Il considerando 43 aggiunge che “per assicurare la libertà di espressione del consenso, è opportuno che il consenso non costituisca un valido presupposto per il trattamento dei dati personali in un caso specifico, qualora esista un evidente squilibrio tra l’interessato e il titolare del trattamento, specie quando il titolare del trattamento è un’autorità pubblica e ciò rende pertanto improbabile che il consenso sia stato espresso liberamente in tutte le circostanze di tale situazione specifica”.

Naturalmente, esistono delle eccezioni all’utilizzo del consenso come base di liceità in quanto, ad esempio, per finalità di medicina del lavoro o di valutazione della capacità lavorative del dipendente (articolo 9 par.1 lett. h).

In tale ipotesi, poiché vige anche il principio di asimmetria delle posizioni, l’assenza di un consenso espresso del lavoratore viene bilanciato con un importante strumento di garanzia, ossia l’obbligo di segretezza professionale in capo al medico del lavoro o altro soggetto tenuto al segreto professionale.

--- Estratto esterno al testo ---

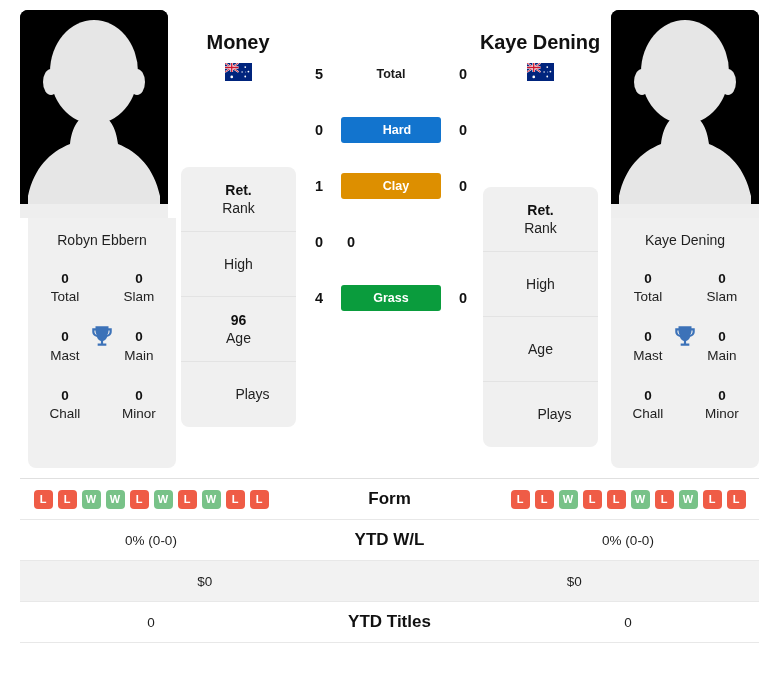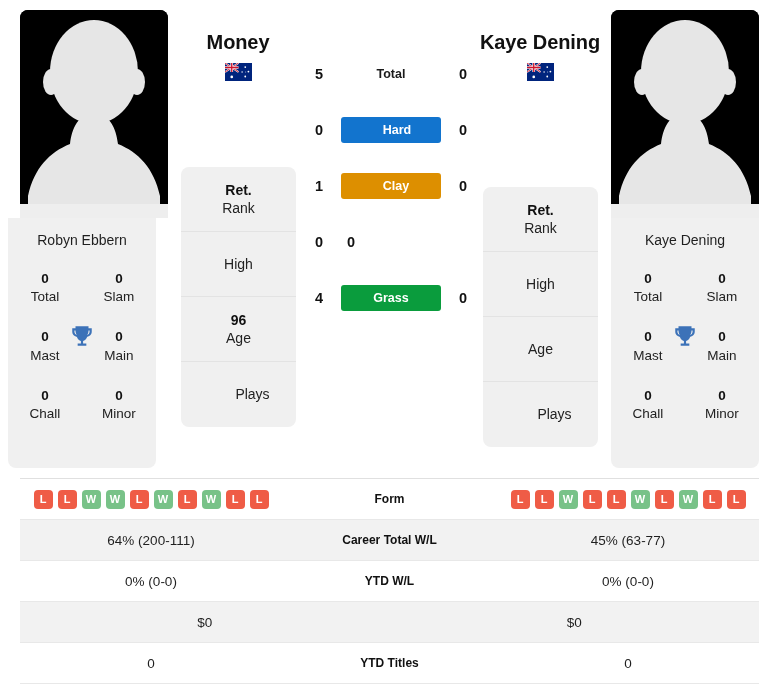--- a/index.html
+++ b/index.html
@@ -44,7 +44,7 @@
     border-radius: 0 0 8px 8px;
     padding-top: 14px;
   }
-  .player-panel.left  { left: 8px; }
+  .player-panel.left  { left: 28px; }
   .player-panel.right { left: 611px; }
 
   .panel-name {

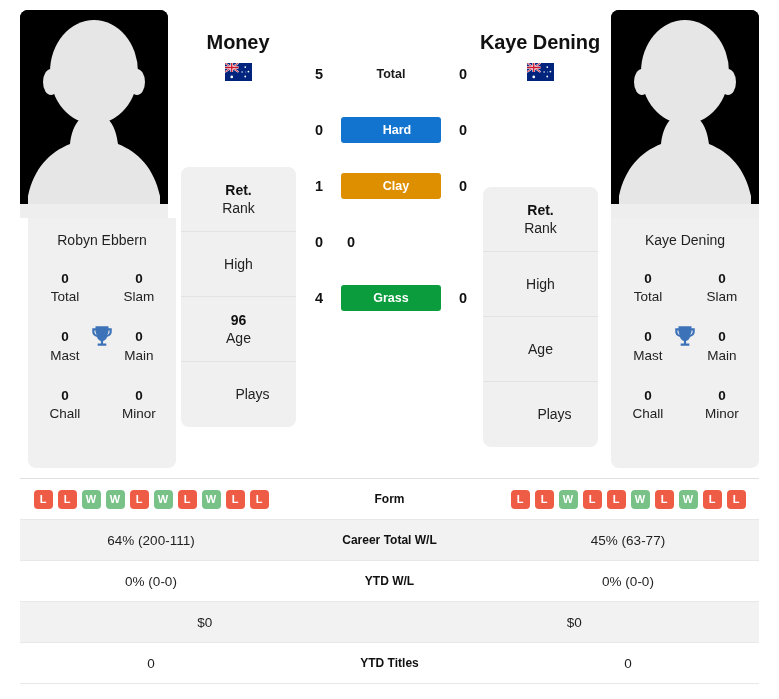--- a/index.html
+++ b/index.html
@@ -206,7 +206,7 @@
   .st-label {
     width: 215px;
     text-align: center;
-    font-size: 12px;
+    font-size: 17px;
     font-weight: bold;
     color: #111;
   }

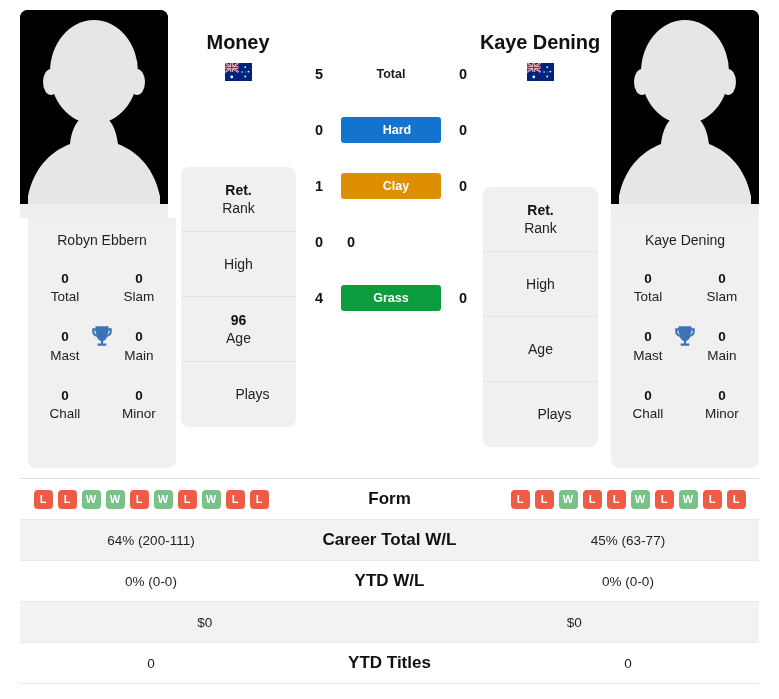--- a/index.html
+++ b/index.html
@@ -487,11 +487,6 @@
       </div>
     </div>
 
-    <div class="st-row shaded">
-      <div class="st-left">64% (200-111)</div>
-      <div class="st-label">Career Total W/L</div>
-      <div class="st-right">45% (63-77)</div>
-    </div>
 
     <div class="st-row">
       <div class="st-left">0% (0-0)</div>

Ancora, è bene evidenziare che il considerando 43 inoltre conclude che “si presume che il consenso non sia stata liberamente espresso se non è possibile esprimere un consenso separato a distinti trattamenti di dati personali, nonostante sia appropriato, nel singolo caso, o se l’esecuzione di un contratto, compresa la prestazione di un servizio, è subordinata al consenso sebbene esso non sia necessario per tale esecuzione”.